While some workers did not have the flexibility to start or finish their jobs at off-peak times, McDonald said those who did could be encouraged to change their habits so that the motorways were freed up for those who needed to travel.

"You come back to getting the most out of the system you can and finding different ways to help those who may be disadvantaged by the cost but there are significant benefits too."

McDonald agreed the city needed better public transport, however, it also needed to make the existing roading system better.

He suggested the Goldcard (for those over 65) and community services card could be used to help those who would struggle to make the congestion payments.

Council should consider range of offers

Organisational psychologist John Eatwell said a similar charge has been successful in London - but the charge is much higher - about $20 per day.

He doubted the fees suggested for Auckland motorists would have the desired effect.

Different measures to ease congestion have been tried in other cities such as in Chicago where parking charges were doubled and the city radically increased the frequency of public transport while cutting the cost.

"The key thing with behaviour change is you've got to work out: what makes it easy for people to do what you want them to do."

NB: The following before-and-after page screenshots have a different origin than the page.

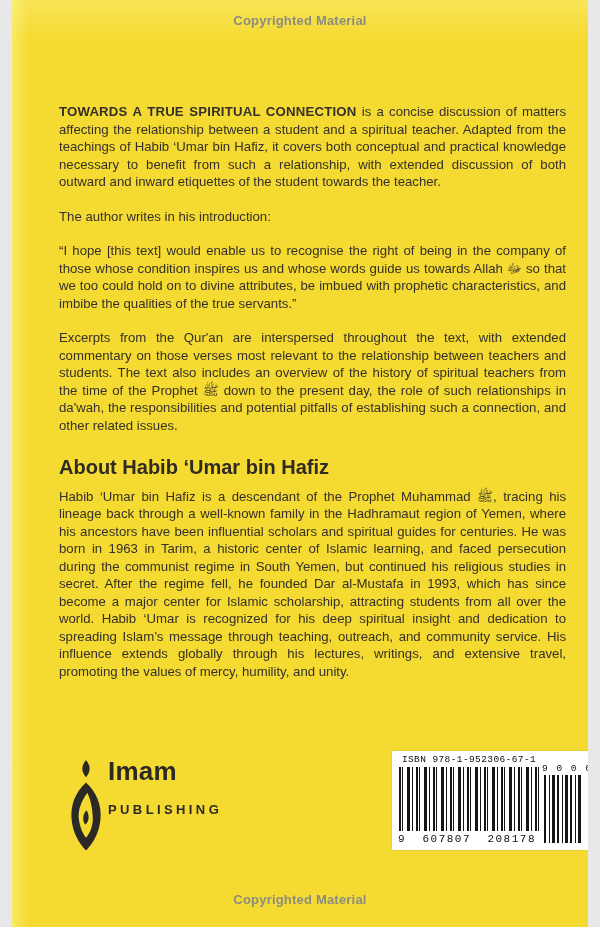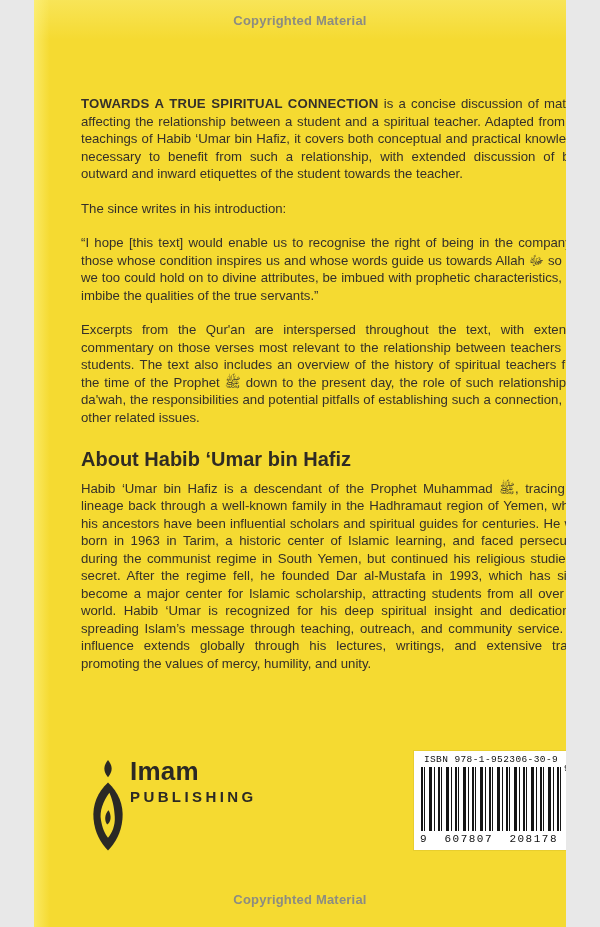--- a/index.html
+++ b/index.html
@@ -7,7 +7,7 @@
 
   .page {
     position: relative;
-    width: 532px;
+    width: 576px;
     height: 927px;
     margin: 0 auto;
     background: #f5da31;

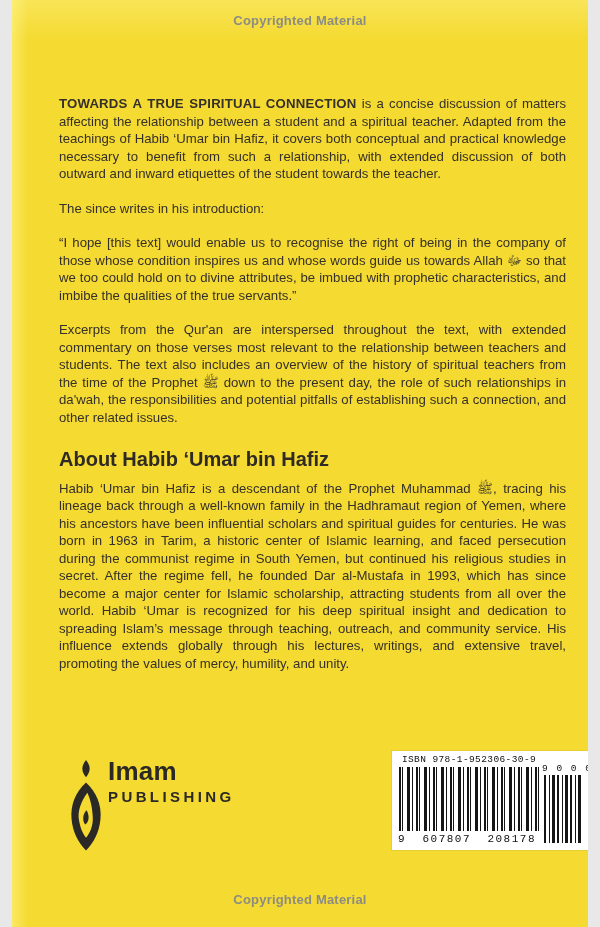--- a/index.html
+++ b/index.html
@@ -48,7 +48,7 @@
     line-height: 17.5px;
     text-align: justify;
   }
-  .cover-text p { margin: 0 0 17px 0; }
+  .cover-text p { margin: 8px 0 17px 0; }
   .lead-bold { font-weight: 700; letter-spacing: 0.2px; }
   .about-heading {
     margin: 25px 0 11px 0;

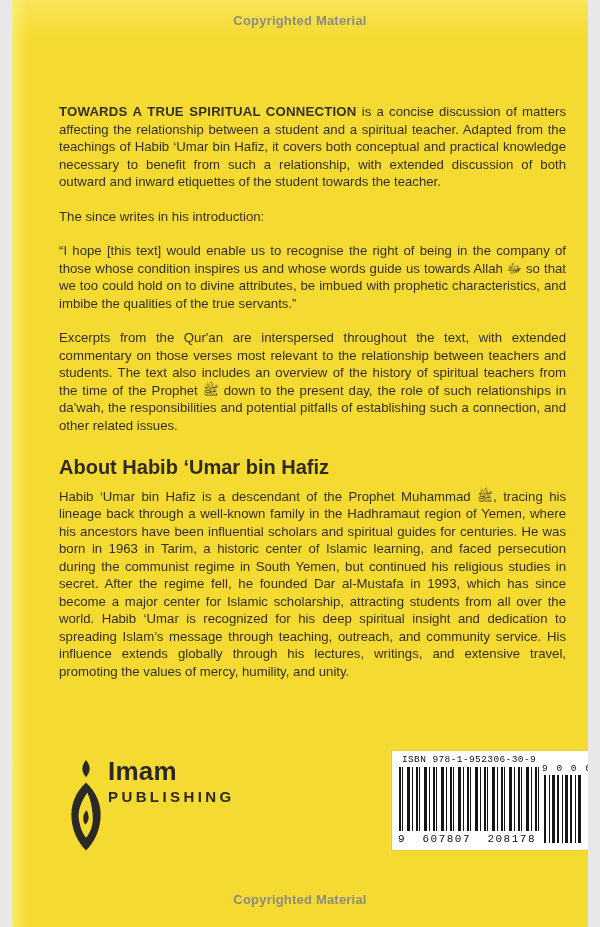--- a/index.html
+++ b/index.html
@@ -147,7 +147,7 @@
   <div class="cover-text">
     <p><span class="lead-bold">TOWARDS A TRUE SPIRITUAL CONNECTION</span><span> is a concise discussion of matters affecting the relationship between a student and a spiritual teacher. Adapted from the teachings of Habib ‘Umar bin Hafiz, it covers both conceptual and practical knowledge necessary to benefit from such a relationship, with extended discussion of both outward and inward etiquettes of the student towards the teacher.</span></p>
 
-    <p>The since writes in his introduction:</p>
+    <p>The author writes in his introduction:</p>
 
     <p>“I hope [this text] would enable us to recognise the right of being in the company of those whose condition inspires us and whose words guide us towards Allah ﷻ so that we too could hold on to divine attributes, be imbued with prophetic characteristics, and imbibe the qualities of the true servants.”</p>
 

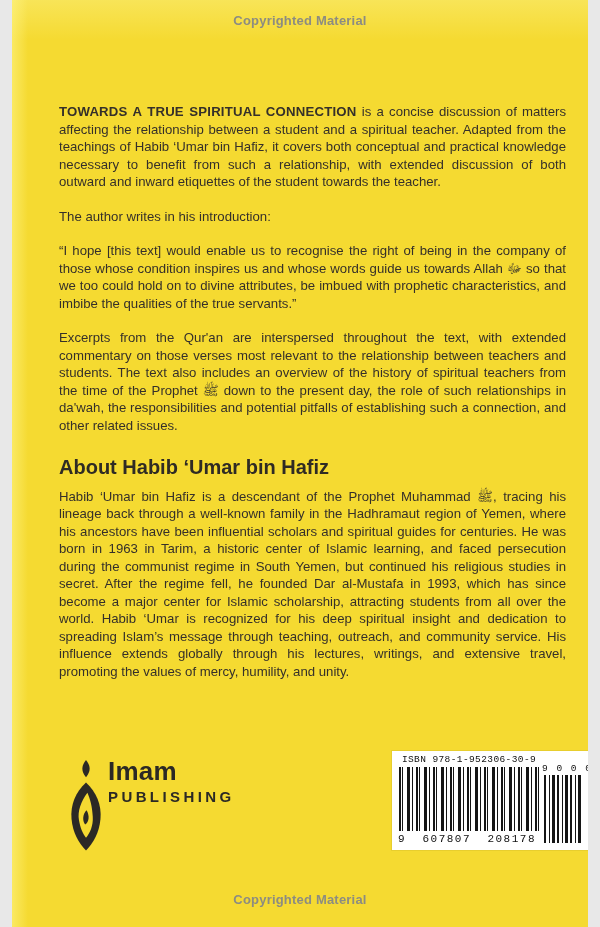--- a/index.html
+++ b/index.html
@@ -172,7 +172,7 @@
   </div>
 
   <div class="barcode-box">
-    <div class="isbn-line">ISBN 978-1-952306-30-9</div>
+    <div class="isbn-line">ISBN 978-1-952306-67-1</div>
     <div class="main-bars"></div>
     <div class="main-digits">
       <span>9</span>

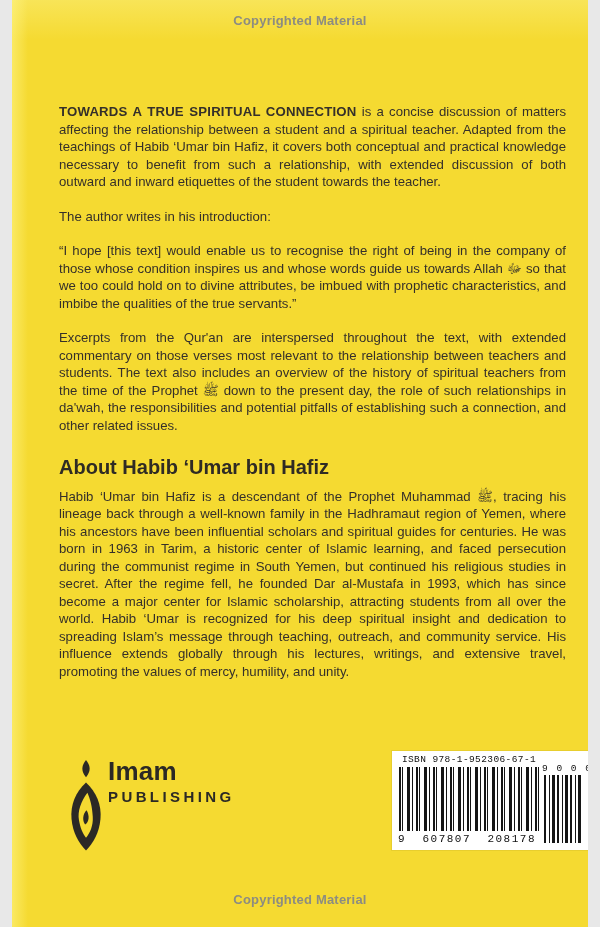--- a/index.html
+++ b/index.html
@@ -76,10 +76,10 @@
     letter-spacing: 0.2px;
   }
   .publisher-name .line3 {
-    font-size: 15px;
+    font-size: 13px;
     font-weight: 700;
     letter-spacing: 3.4px;
-    margin-top: 3px;
+    margin-top: 17px;
   }
 
   .barcode-box {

Eatwell said "a nudge unit" has been established in the UK. It established through talking to people that the reason they weren't taking up offers of free insulation was that they didn't want to clear out their ceilings.

As soon as there was a paid cleaning service available to do the work free of charge, people accepted the insulation offer.

Eatwell said the council might need to look at who was travelling at peak hours and the reasons, and then consider what could be done differently.

One example was retailers who might look at changing their opening hours to be 10am till 6pm, he suggested.